I have known my husband for a very long time. We used to be best friends. He was so kind and fun to be around, now I find myself picking and choosing the times to engage.

We have several things in common: we work in the same field; we love sports; favorite date (movie/dinner) we love to travel and have great sex. On paper, we seem highly compatible, but something has changed in him and with him. Needless to say, he hasn't shared what it is.

It seems as he has gotten older, his consideration for me and my wants, on a consistent basis, has declined. If I am seeing, saying and doing what he wants simultaneously wearing nothing but a SMILE AND THONG then I have his attention; otherwise, he doesn't want to be bothered.

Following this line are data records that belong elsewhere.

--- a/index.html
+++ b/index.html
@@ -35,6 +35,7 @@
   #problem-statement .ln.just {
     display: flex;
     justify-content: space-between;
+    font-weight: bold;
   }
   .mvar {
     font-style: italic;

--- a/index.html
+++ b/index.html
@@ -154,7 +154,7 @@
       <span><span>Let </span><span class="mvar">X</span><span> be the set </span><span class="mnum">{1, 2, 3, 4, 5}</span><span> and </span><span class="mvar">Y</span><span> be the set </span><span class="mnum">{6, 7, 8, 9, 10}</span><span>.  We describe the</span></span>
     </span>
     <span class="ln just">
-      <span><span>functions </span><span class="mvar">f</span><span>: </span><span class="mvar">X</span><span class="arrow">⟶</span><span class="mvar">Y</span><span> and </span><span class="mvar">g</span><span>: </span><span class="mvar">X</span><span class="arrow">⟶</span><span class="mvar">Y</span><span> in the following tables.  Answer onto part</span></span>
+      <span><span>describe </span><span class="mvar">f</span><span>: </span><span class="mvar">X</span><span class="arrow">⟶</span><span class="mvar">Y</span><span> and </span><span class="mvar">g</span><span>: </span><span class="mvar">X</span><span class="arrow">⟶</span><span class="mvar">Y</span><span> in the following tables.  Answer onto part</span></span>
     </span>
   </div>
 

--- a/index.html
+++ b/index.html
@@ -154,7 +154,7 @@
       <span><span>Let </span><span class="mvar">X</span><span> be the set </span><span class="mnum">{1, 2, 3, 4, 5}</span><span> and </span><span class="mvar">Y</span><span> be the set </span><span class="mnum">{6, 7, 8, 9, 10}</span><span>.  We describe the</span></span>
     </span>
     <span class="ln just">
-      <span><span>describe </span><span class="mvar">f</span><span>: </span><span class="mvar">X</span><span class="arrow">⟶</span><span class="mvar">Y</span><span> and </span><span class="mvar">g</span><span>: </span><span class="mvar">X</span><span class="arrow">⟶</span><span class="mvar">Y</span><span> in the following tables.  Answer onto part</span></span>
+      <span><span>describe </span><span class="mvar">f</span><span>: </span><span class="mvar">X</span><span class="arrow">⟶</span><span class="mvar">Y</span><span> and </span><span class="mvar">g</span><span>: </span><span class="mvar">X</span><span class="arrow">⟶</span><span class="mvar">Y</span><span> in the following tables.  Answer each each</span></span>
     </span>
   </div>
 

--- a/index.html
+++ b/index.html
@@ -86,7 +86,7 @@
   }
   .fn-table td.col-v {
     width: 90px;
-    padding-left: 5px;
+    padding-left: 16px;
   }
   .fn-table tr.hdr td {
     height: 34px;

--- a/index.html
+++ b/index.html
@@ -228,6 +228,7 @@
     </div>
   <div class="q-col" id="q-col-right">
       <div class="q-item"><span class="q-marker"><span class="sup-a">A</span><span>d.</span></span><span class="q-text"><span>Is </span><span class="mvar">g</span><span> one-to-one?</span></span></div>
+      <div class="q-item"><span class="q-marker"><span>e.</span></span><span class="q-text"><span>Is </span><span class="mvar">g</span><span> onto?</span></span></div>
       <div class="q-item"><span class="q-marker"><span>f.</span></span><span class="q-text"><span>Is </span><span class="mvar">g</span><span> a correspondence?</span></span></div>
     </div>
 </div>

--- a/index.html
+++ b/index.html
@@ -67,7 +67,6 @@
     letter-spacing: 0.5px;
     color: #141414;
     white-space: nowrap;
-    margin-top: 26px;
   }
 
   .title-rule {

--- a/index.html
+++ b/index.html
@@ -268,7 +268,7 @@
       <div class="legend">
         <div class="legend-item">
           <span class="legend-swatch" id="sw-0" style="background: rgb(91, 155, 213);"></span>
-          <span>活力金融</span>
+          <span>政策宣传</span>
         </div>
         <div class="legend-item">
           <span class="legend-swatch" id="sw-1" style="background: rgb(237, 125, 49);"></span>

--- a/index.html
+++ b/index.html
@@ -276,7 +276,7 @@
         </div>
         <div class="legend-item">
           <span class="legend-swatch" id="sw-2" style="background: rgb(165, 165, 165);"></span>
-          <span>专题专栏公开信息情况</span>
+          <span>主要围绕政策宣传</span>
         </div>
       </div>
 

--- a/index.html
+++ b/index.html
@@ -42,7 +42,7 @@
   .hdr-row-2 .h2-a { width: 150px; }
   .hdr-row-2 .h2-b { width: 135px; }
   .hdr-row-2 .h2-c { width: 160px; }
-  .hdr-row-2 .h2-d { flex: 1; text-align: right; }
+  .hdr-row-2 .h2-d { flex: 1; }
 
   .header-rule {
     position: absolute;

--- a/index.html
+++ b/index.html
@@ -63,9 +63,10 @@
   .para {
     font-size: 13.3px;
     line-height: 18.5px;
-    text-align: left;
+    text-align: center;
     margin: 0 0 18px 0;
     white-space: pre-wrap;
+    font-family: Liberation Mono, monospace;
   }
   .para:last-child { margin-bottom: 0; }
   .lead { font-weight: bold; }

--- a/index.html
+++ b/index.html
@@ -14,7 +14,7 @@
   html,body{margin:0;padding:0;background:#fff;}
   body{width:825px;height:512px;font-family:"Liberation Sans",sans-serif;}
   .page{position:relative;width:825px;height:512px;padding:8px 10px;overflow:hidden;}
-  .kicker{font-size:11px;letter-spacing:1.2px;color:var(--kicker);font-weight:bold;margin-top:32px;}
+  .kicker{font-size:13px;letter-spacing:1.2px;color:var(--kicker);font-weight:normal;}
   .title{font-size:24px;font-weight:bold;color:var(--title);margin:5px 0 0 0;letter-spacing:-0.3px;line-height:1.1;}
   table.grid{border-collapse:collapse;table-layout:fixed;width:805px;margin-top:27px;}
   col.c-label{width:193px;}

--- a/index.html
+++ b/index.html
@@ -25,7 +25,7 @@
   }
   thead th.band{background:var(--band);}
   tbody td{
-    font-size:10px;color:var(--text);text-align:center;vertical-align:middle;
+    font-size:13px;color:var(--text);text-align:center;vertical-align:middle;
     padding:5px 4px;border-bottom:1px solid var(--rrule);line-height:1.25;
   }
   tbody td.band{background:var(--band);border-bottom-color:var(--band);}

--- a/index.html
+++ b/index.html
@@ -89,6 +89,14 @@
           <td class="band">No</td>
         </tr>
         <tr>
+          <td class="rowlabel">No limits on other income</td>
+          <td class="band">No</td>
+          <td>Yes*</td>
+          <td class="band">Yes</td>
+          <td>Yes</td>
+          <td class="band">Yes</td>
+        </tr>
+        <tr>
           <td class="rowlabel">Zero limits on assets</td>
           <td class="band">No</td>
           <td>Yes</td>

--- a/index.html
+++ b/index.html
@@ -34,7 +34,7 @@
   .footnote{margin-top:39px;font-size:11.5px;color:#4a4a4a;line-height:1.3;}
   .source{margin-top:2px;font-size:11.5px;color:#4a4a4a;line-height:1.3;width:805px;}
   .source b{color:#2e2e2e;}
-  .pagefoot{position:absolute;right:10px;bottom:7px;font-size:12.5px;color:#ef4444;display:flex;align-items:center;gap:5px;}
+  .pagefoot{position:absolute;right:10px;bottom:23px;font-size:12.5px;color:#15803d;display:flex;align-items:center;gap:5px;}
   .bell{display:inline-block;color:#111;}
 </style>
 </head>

The irony is (this is why I stay) on those rare occasions that make me remember why I fell in love with him, he will surprise me with a romantic night out, giving me everything I want and need, all night, without me having to say a word. Two days later, he's maligning me about not preparing a home cooked meal, leaving the juice out or kicking off my stilettos by the front door. If I counter with, the uncapped toothpaste, the tracked in dirt or the overdue DIY cabinet project, then he will remark that I always have to have the last word or that I talk too much to the point of being irritating or emasculating. We both work hard, but it seems like he expects me to go above and beyond while he puts forth minimal effort.

When we have had one of these episodes, he will casually ignore me for a few days; if I don't take the bait, then everything becomes my fault and I have control issues. He talks about how there is so much pressure to be the perfect husband, but I think he is simply projecting his feelings onto me. 

I have asked him occasionally if he wants a divorce. Emphatically, he saids, no. He never seems to be 100% happy unless we are watching what he wants to watch or doing what he wants to do. 

So if then, why? Why does he stay if he feels like this? 

He is a very passive person outside of our home; inside he wants to be king; however, I cannot respect or buy into someone or something that is so inconsistent or inauthentic. Who are you? It's like living with a jack in the box. Inside/outside? Pick one already!

Maybe he needs someone who is more easily influenced. Maybe he wants EASY. For him, maybe EASY is his new HAPPY!


----------



## MrsAldi (Apr 15, 2016)

Hi is your husband military or LEO? 

Sent from my B1-730HD using Tapatalk


----------



## chillymorn (Aug 11, 2010)

he's trying to manipulate you with bull$hit when it don't work he gets over it until the next time.


----------



## Marduk (Jul 16, 2010)

Is it possible he thinks what you think, just the other way around?

Because I could easily see him saying "I made her a candlelit dinner and two nights later I come home to find her shoes everywhere and her ignoring me."

And so on.

These things are cycles. That we sometimes play a far larger part in than we may think.
_Posted via Mobile Device_


----------



## sixbravebulls (Aug 18, 2015)

Sounds like (1) he could be interested in someone else (2) did you do anything to lose his trust perhaps?


----------



## Tron (Jan 31, 2013)

Sounds like you guys have plenty in common, you are simply both dealing with day-to-day unmet needs.

So you've brought up the D word in the past... How exactly did that go down? And did he take it seriously

He may just be one of those guys that needs a real kick in the a$$ before he makes some changes.


----------